Allah geçinden versin…

Aile efradından birisi vefat etmeden Asri Mezarlığa gidip 100. Yıl Camiini ve külliyesini gezerse bizim gibi tam not verecektir…

Cami de öğle ve akşam namazları imam eşliğinde kılınıyor…

Namaz deyince caminin imamı ile cenaze defninden sonra ayak üstü kısa bir sohbet ettim…

“Camiye namaz kılmaya gelenler var mı?” diye sordum…

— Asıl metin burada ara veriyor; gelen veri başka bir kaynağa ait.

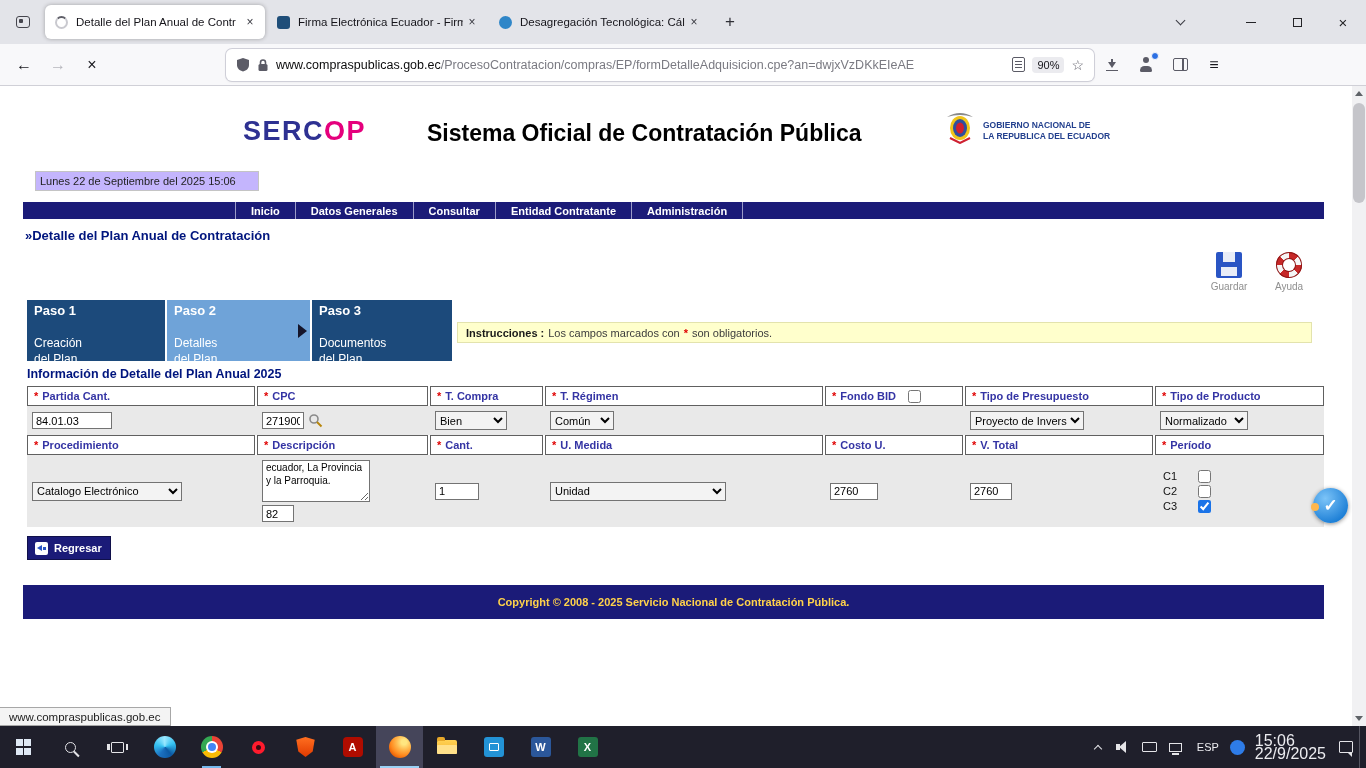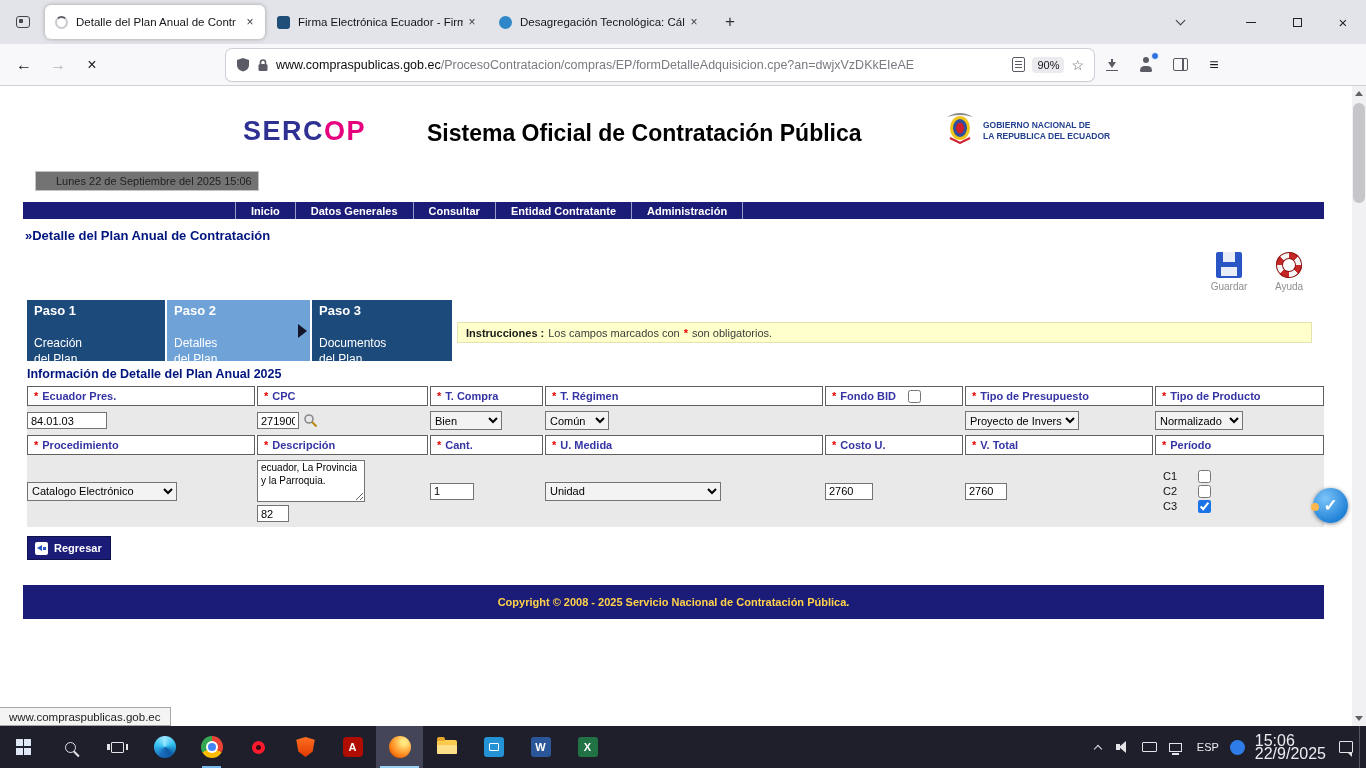--- a/index.html
+++ b/index.html
@@ -66,7 +66,7 @@
   .main-title{position:absolute;left:427px;top:34px;font-size:23px;font-weight:bold;color:#000}
   .emblem{position:absolute;left:944px;top:24px}
   .gov-text{position:absolute;left:983px;top:34px;font-size:8.5px;font-weight:bold;color:#23408e;line-height:1.35}
-  .datebar{position:absolute;left:35px;top:85px;width:224px;height:20px;background:#737373;border:1px solid #c4c4c4;display:flex;align-items:center;padding-left:20px;font-size:11px;color:#222}
+  .datebar{position:absolute;left:35px;top:85px;width:224px;height:20px;background:#c4b5fd;border:1px solid #c4c4c4;display:flex;align-items:center;padding-left:4px;font-size:11px;color:#222}
   .session{position:absolute;right:44px;top:88px;font-size:11px;color:#101010;white-space:nowrap}
   .session b{font-weight:bold}
   .session .sep{margin:0 4px}

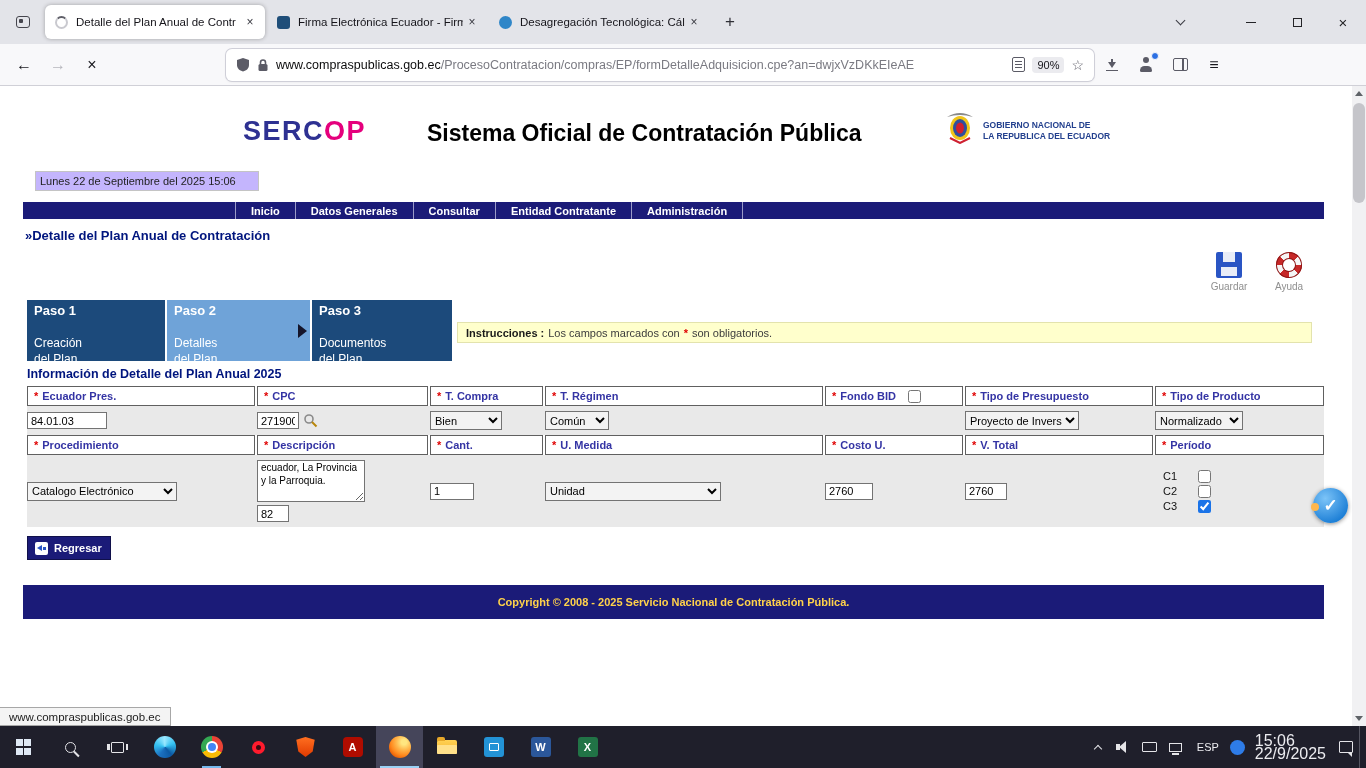--- a/index.html
+++ b/index.html
@@ -304,7 +304,7 @@
       <div class="grid7">
         <div class="hdr-cell">
             <span class="req">*</span>
-            <span>Ecuador Pres.</span>
+            <span>Partida Cant.</span>
           </div>
         <div class="hdr-cell">
             <span class="req">*</span>

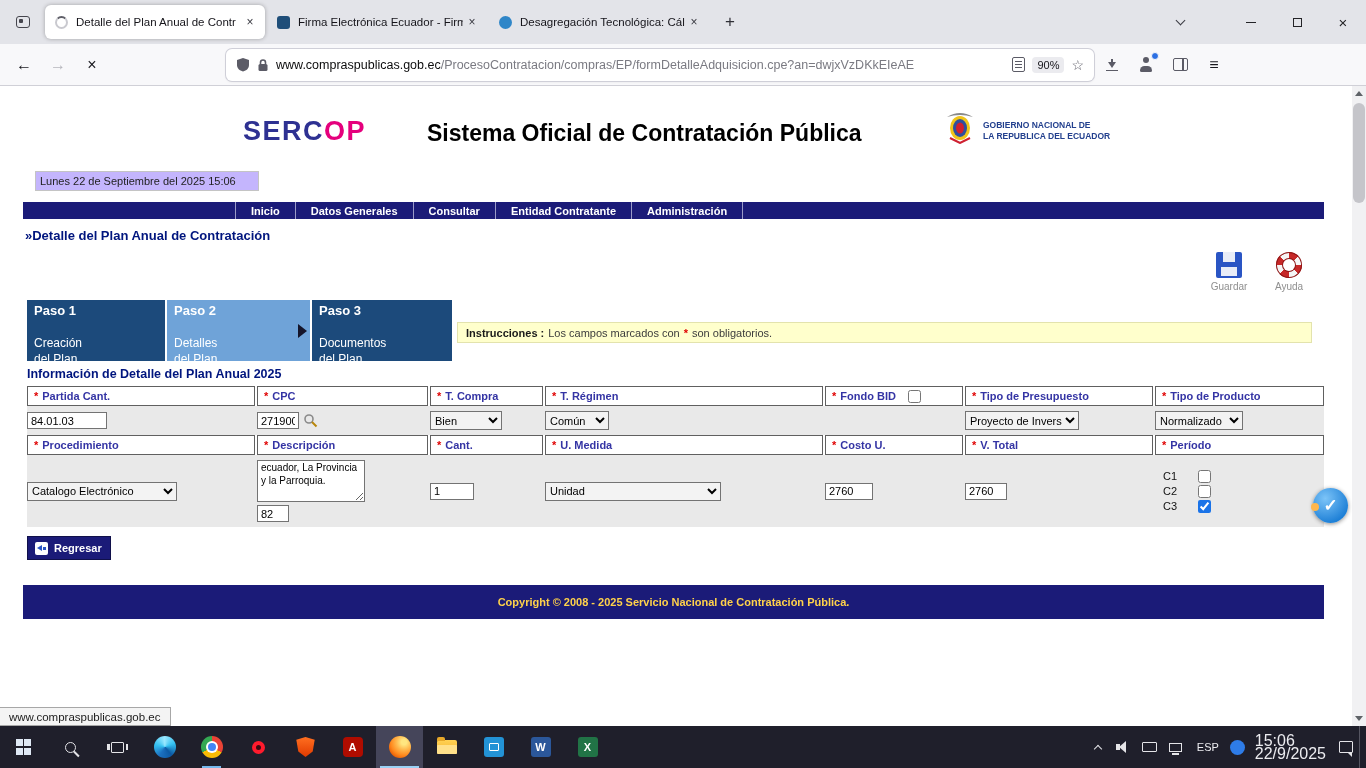--- a/index.html
+++ b/index.html
@@ -101,7 +101,7 @@
   .val-row{background:#e9e9e9;align-items:center}
   .val-row.r1{height:29px}
   .val-row.r2{height:72px}
-  .cell{display:flex;align-items:center;gap:4px;min-width:0;height:100%}
+  .cell{display:flex;align-items:center;padding-left:5px;gap:4px;min-width:0;height:100%}
   .cell.col{flex-direction:column;align-items:flex-start;justify-content:flex-start;padding-top:5px;gap:3px}
   .tin{height:17px;border:1px solid #737373;background:#fff;font-size:11px;font-family:inherit;padding:0 3px}
   select.sel{height:19px;border:1px solid #737373;background:#f3f3f3;font-size:11px;font-family:inherit}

“Var. Mezarlıktaki görevliler veya cenazesini bu camiden kaldıranlar. Artık yavaş yavaş sizin gibi cenazesi olanlar cenaze namazı için 100. Yıl Camiini tercih ediyorlar. Öğle ve ikindide cemaat oluyor. Ramazan Bayramının birinci günü Asri Mezarlıkta yakınlarının mezarları olanlar bayram namazını burada kılmayı tercih ettiler. Nedeni ise şehirdeki camilerde bayram namazını kılıp mezarlığa ziyaret için gelirken yaşadıkları yoğun trafik ile karşılaşmaları. Bayram namazını kılmak için 100. Yıl camisini tercih edenler trafik sorunu ile karşılaşmadılar” dedi…

* * *

En kolay şey eleştirmek. Ancak “Bilgi sahibi olmadan fikir sahibi olmak” ne kadar güzel bir söz. Şunu özellikle belirtmeliyim ki; Yakınlarını kaybedip cenazesini bu camiden kaldıranlar ve cenazelere katılanlar Asri Mezarlıktaki 100. Yıl Camisinin önemini çok daha iyi anlayacaklardır...

Bütün kalbimle söylüyorum, Allah Yılmaz Büyükerşen ile camiinin yapımında maddi ve manevi destekleri olan herkesten razı olsun.